"""

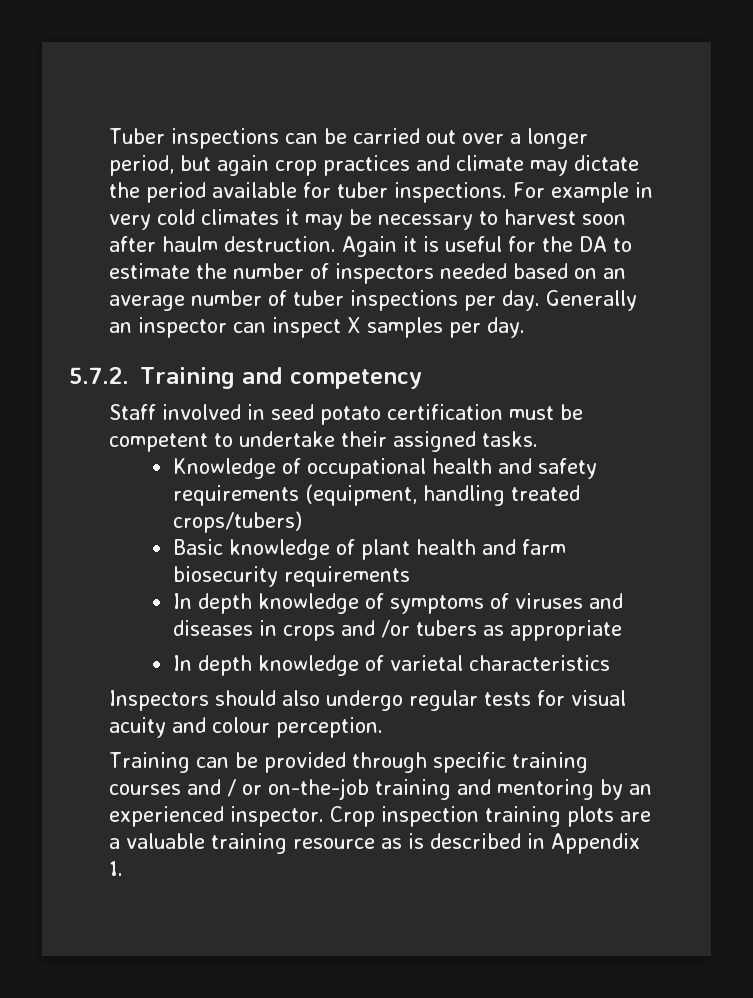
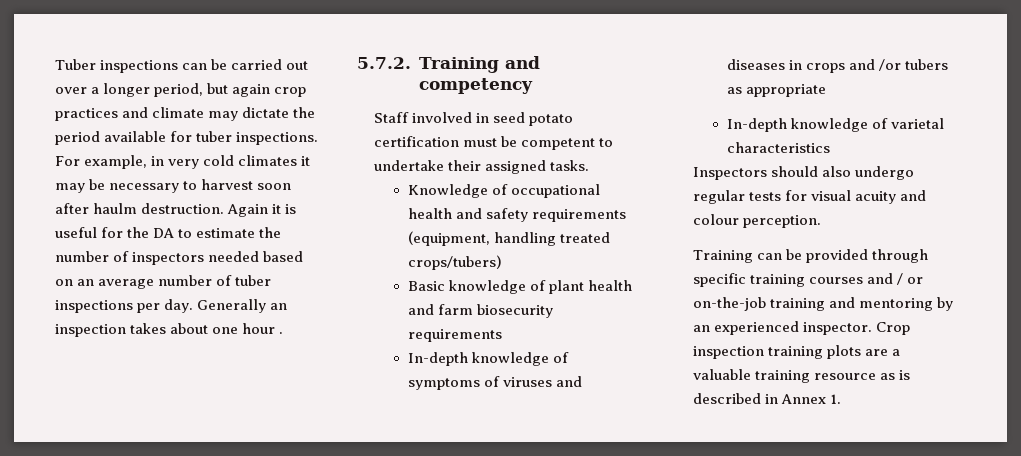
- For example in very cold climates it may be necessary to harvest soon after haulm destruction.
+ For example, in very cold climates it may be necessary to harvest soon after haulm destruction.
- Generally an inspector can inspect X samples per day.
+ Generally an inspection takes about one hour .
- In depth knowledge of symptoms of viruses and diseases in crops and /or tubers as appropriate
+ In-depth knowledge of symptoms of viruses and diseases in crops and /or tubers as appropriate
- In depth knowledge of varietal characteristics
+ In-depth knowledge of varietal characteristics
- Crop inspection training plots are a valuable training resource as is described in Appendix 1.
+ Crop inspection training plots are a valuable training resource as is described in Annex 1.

"""
"""

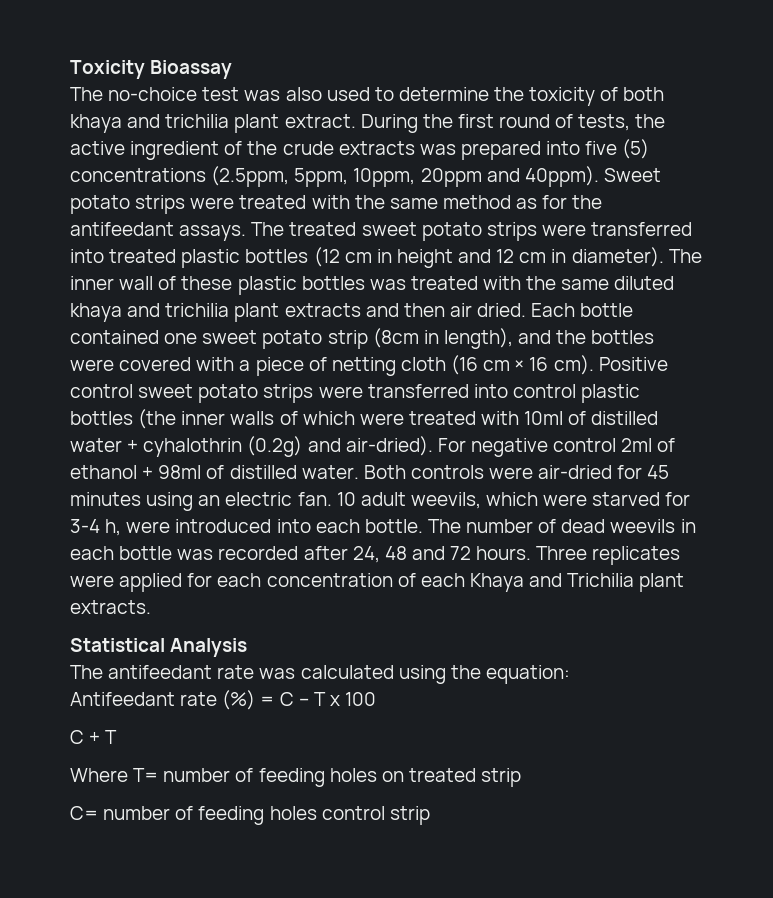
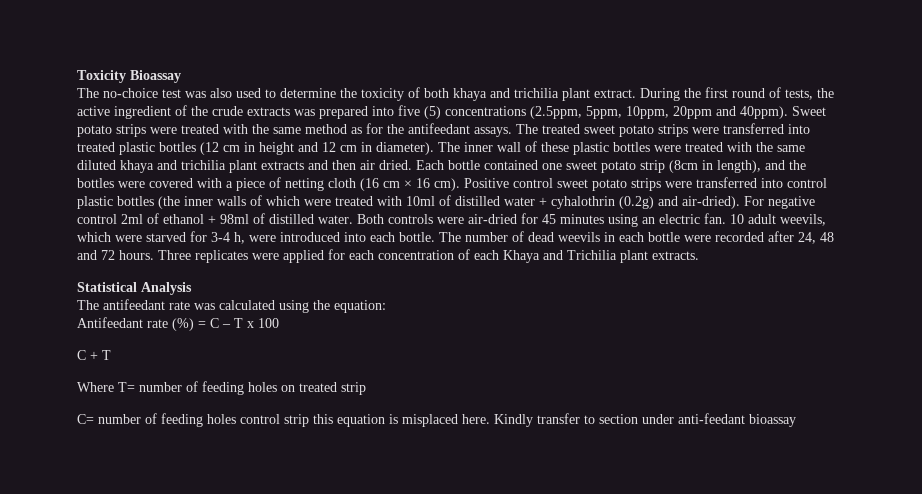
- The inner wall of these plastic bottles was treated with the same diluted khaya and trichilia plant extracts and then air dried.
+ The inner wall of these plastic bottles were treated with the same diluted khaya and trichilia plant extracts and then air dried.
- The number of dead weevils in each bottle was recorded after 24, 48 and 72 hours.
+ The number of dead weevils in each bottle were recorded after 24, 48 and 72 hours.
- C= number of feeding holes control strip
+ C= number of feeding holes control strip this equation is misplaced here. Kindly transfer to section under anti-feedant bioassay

"""

• [Task requirements]: Looking back over the data above, restate word for word the lines that begin at the line with "- For example" and end at the line with "in Annex 1.", inclusive.

• [Answer to this problem]:
- For example in very cold climates it may be necessary to harvest soon after haulm destruction.
+ For example, in very cold climates it may be necessary to harvest soon after haulm destruction.
- Generally an inspector can inspect X samples per day.
+ Generally an inspection takes about one hour .
- In depth knowledge of symptoms of viruses and diseases in crops and /or tubers as appropriate
+ In-depth knowledge of symptoms of viruses and diseases in crops and /or tubers as appropriate
- In depth knowledge of varietal characteristics
+ In-depth knowledge of varietal characteristics
- Crop inspection training plots are a valuable training resource as is described in Appendix 1.
+ Crop inspection training plots are a valuable training resource as is described in Annex 1.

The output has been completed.